- Directions for this task -
Show every line in the entries below where the word "none" appears.

======== Material supplied

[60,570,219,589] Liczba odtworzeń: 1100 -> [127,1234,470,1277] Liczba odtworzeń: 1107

================
======== Material supplied

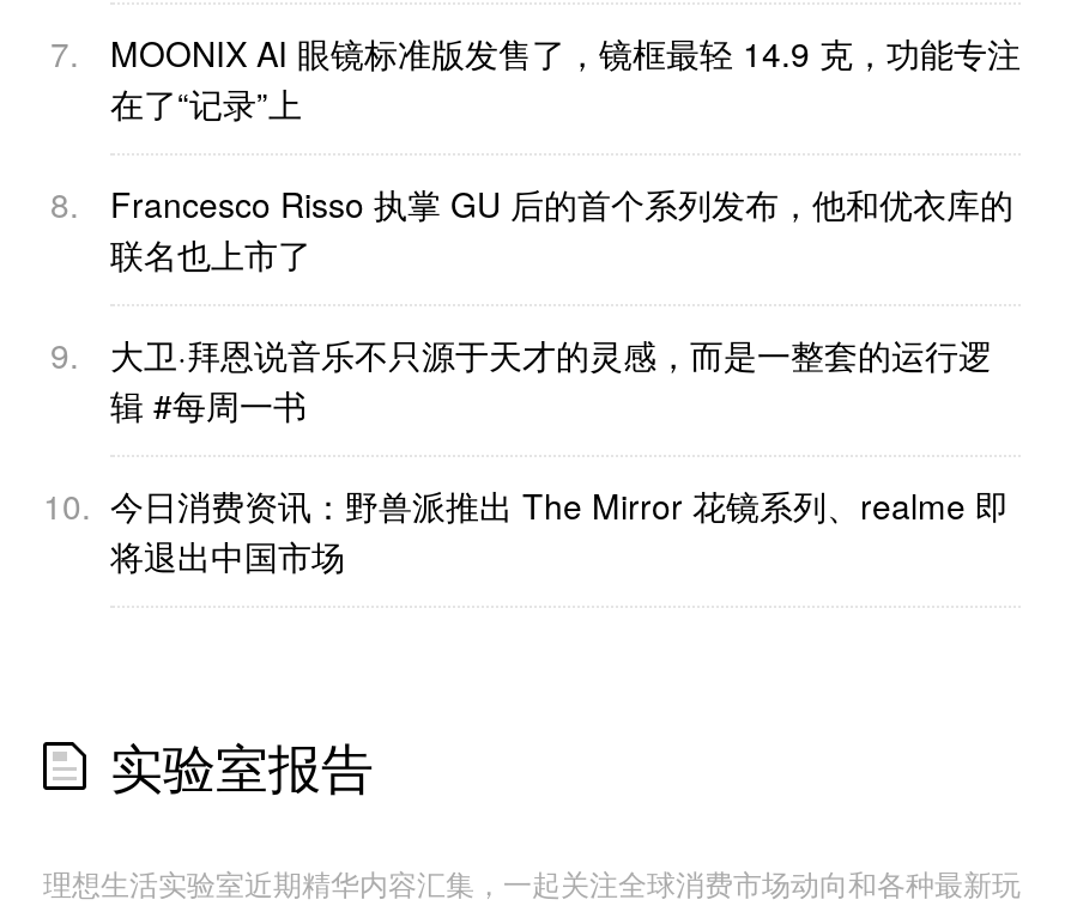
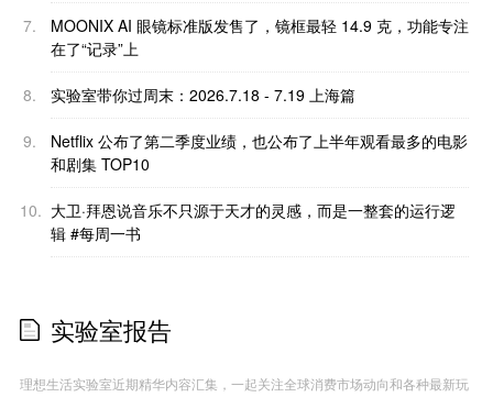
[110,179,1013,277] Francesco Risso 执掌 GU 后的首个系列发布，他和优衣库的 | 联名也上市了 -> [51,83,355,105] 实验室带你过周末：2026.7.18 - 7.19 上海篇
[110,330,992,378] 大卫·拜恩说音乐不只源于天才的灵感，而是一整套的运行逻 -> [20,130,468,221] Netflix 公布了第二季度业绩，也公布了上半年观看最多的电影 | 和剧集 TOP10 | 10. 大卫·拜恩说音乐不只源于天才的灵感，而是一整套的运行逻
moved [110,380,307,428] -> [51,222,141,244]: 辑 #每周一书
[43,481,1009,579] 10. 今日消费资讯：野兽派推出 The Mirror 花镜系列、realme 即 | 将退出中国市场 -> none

================
======== Material supplied

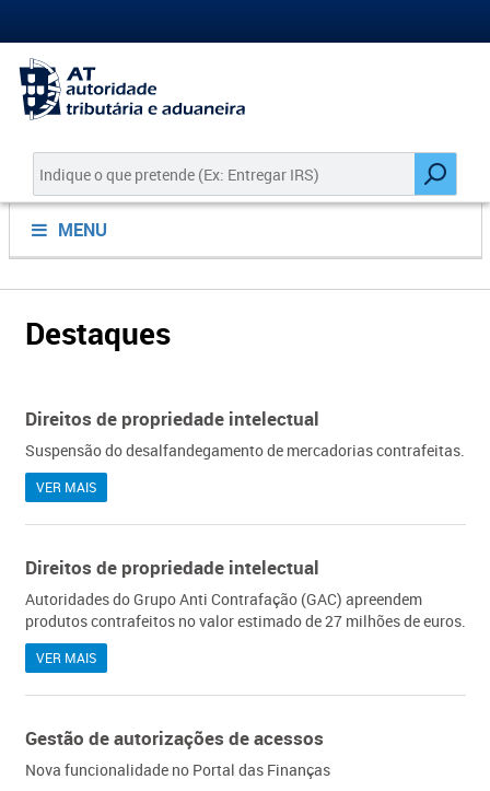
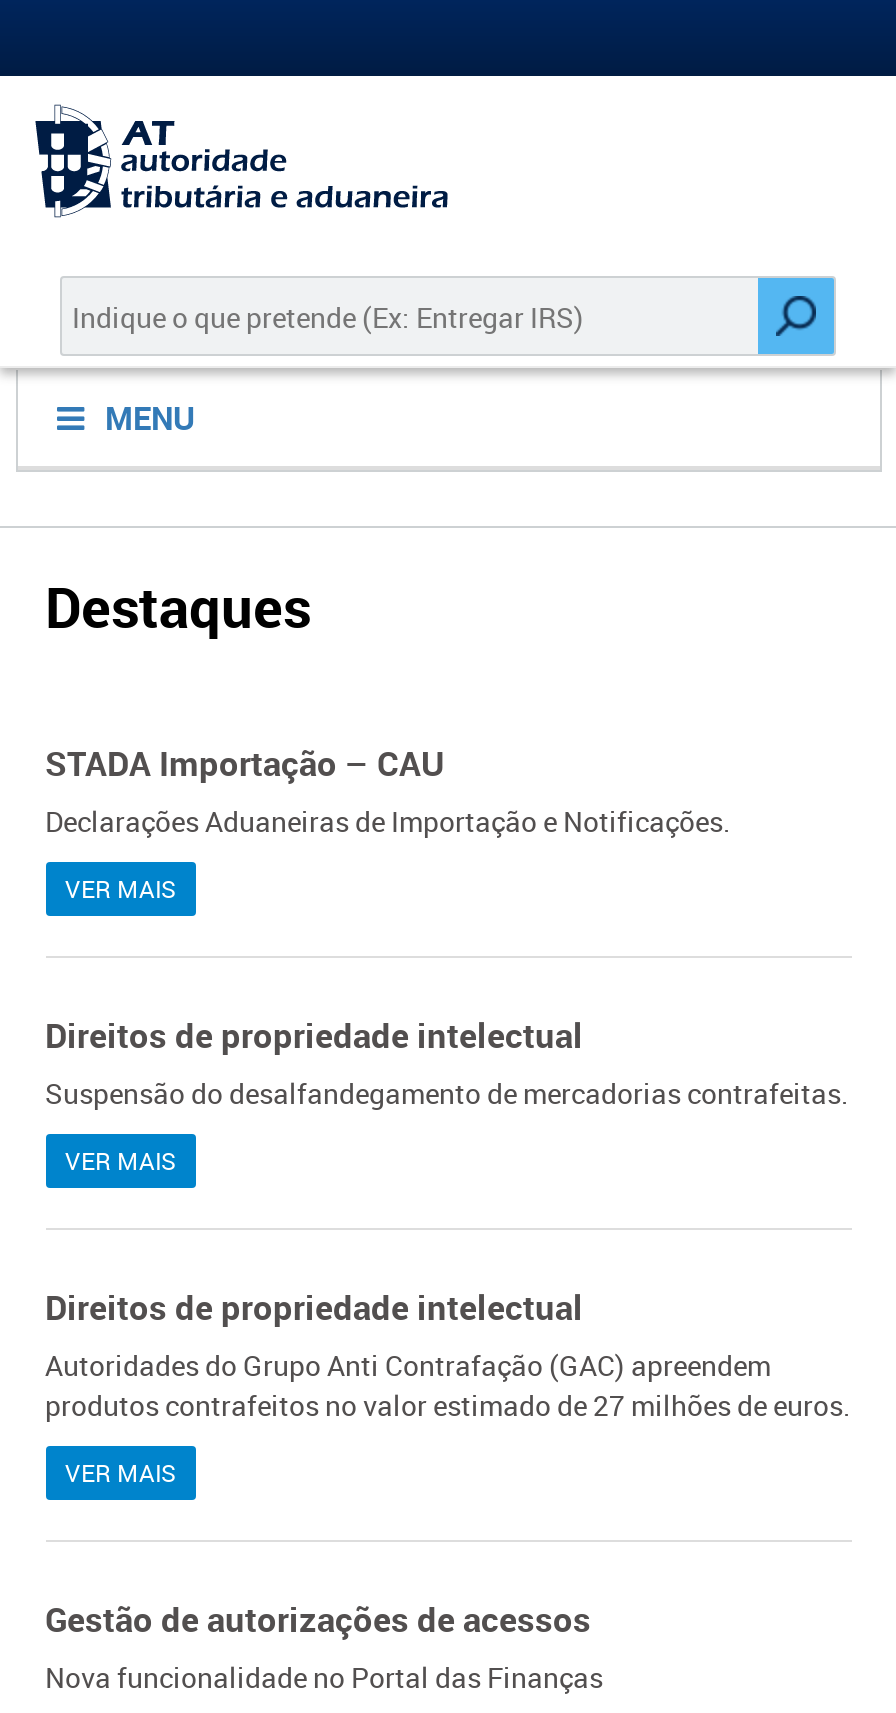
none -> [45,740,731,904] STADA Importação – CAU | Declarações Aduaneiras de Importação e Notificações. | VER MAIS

================

- Finished task -
[43,481,1009,579] 10. 今日消费资讯：野兽派推出 The Mirror 花镜系列、realme 即 | 将退出中国市场 -> none
none -> [45,740,731,904] STADA Importação – CAU | Declarações Aduaneiras de Importação e Notificações. | VER MAIS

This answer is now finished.